Figure n°14 : Représentation schématique des divers types de stations-refuges (27)

Au printemps, leur préférence va aux forêts et aux clairières déneigées des adrets, plutôt en limite inférieure d’habitat, où le déneigement du terrain et la repousse de la végétation sont plus précoces ; puis, ils migrent en altitude, en suivant la pousse de l’herbe.

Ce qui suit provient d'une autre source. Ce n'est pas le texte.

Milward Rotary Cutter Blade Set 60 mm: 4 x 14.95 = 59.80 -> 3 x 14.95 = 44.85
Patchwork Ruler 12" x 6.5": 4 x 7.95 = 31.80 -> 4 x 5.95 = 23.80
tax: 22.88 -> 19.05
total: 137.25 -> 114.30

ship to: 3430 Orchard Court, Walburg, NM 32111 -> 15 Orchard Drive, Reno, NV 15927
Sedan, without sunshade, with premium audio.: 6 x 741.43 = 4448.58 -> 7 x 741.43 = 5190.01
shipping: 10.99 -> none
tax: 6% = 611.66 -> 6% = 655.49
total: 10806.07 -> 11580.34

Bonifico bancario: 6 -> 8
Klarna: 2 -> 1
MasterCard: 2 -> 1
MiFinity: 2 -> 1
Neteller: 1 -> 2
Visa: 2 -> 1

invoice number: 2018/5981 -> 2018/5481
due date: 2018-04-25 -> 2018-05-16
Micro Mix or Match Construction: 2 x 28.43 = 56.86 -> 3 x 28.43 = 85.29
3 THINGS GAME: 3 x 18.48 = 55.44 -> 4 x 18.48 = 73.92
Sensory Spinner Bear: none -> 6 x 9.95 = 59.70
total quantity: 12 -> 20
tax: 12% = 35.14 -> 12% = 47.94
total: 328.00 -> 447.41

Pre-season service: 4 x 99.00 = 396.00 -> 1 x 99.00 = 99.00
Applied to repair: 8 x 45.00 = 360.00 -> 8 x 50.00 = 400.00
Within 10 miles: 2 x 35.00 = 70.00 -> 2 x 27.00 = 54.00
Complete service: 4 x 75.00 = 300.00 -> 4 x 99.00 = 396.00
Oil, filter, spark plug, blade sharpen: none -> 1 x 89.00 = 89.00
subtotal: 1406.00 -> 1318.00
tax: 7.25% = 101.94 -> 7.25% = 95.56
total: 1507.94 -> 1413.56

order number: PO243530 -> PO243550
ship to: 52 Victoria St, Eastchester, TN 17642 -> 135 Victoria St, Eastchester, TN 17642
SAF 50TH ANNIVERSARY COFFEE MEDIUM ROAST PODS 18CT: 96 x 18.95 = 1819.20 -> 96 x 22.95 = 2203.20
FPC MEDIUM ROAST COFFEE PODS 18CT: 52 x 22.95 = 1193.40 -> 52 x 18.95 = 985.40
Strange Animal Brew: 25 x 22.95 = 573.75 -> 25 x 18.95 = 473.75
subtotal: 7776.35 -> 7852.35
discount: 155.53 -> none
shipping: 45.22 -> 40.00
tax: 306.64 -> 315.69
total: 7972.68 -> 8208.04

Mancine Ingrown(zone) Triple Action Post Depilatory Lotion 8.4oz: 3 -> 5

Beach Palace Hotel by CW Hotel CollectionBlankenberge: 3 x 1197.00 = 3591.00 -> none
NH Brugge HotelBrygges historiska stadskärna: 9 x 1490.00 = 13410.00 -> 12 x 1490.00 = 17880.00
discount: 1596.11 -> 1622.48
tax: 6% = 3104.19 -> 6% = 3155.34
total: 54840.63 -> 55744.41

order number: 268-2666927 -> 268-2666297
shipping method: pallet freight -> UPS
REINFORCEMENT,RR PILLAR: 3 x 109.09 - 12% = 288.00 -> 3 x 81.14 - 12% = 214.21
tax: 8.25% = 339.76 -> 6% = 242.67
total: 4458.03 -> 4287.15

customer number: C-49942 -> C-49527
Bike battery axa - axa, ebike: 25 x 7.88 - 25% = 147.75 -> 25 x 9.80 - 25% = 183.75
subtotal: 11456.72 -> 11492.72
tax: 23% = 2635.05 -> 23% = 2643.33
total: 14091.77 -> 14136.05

II. 4. 3. 2. Evolution du domaine vital

Le domaine vital d’un groupe d’isards évolue au cours des saisons. On assiste à des variations de taille et d’emplacement. Des études faites par Crampe dans le Parc National des Pyrénées, en vallée de Cauterets, donnent les résultats suivants, pour un groupe de jeunes femelles (26) :

- en hiver, chaque groupe de femelles évolue sur un espace restreint, domaine vital hivernal du groupe, sous ensemble spatial de la zone d’hivernage globale. Ce domaine vital hivernal du groupe est globalement juxtaposé à celui d’un autre groupe de femelles, mais peut présenter un certain degré de chevauchement spatial.

- peu avant les mises-bas et selon l’enneigement (du 15 avril au 1er mai environ), la population hivernante de femelles subit une forte dispersion, chaque groupe regagnant sa zone d’estive (domaine vital estival du groupe). Les marquages d’isard ont montré qu’une femelle née dans un territoire revenait mettre bas dans ce territoire.

- on constate 3 types d’installation estivale :

. estivage sur place : le domaine vital estival du groupe coïncide presque intégralement avec le domaine vital hivernal.

. estivage avec faible déplacement et occupation du domaine vital hivernal d’un groupe qui lui, s’est déplacé ailleurs.

. installation lointaine (pouvant atteindre 8 km) sur une zone désertée en hiver. On peut parler dans ce cas précis de transhumance saisonnière. Elle peut être modulée, tant à la montée printanière, qu’à la descente automnale, par un stationnement temporaire sur une zone intermédiaire. La descente du domaine estival sera la plus tardive possible, afin d’économiser les réserves nutritives dans le domaine hivernal. Un premier rapprochement dans une zone intermédiaire se fait lors des premières chutes de neige ; les fortes chutes de neige seulement obligeront les isards à rejoindre le domaine d’hiver (26).

Figure n° 15 : Cartographie des déplacements saisonniers de groupes contenant des individus marqués (26)

Ces migrations sont les mêmes d’une année sur l’autre, à savoir que les mêmes isards occupent les mêmes domaines tous les ans.

D’une manière générale, les domaines vitaux des mâles sont plus restreints que ceux des femelles, et les domaines d’hiver moins étendus que ceux d’été. Ainsi, l’ordre de grandeur des domaines vitaux se situe généralement entre 20 et 100 hectares pour les mâles et entre 50 et 500 hectares pour les femelles, suivant la saison.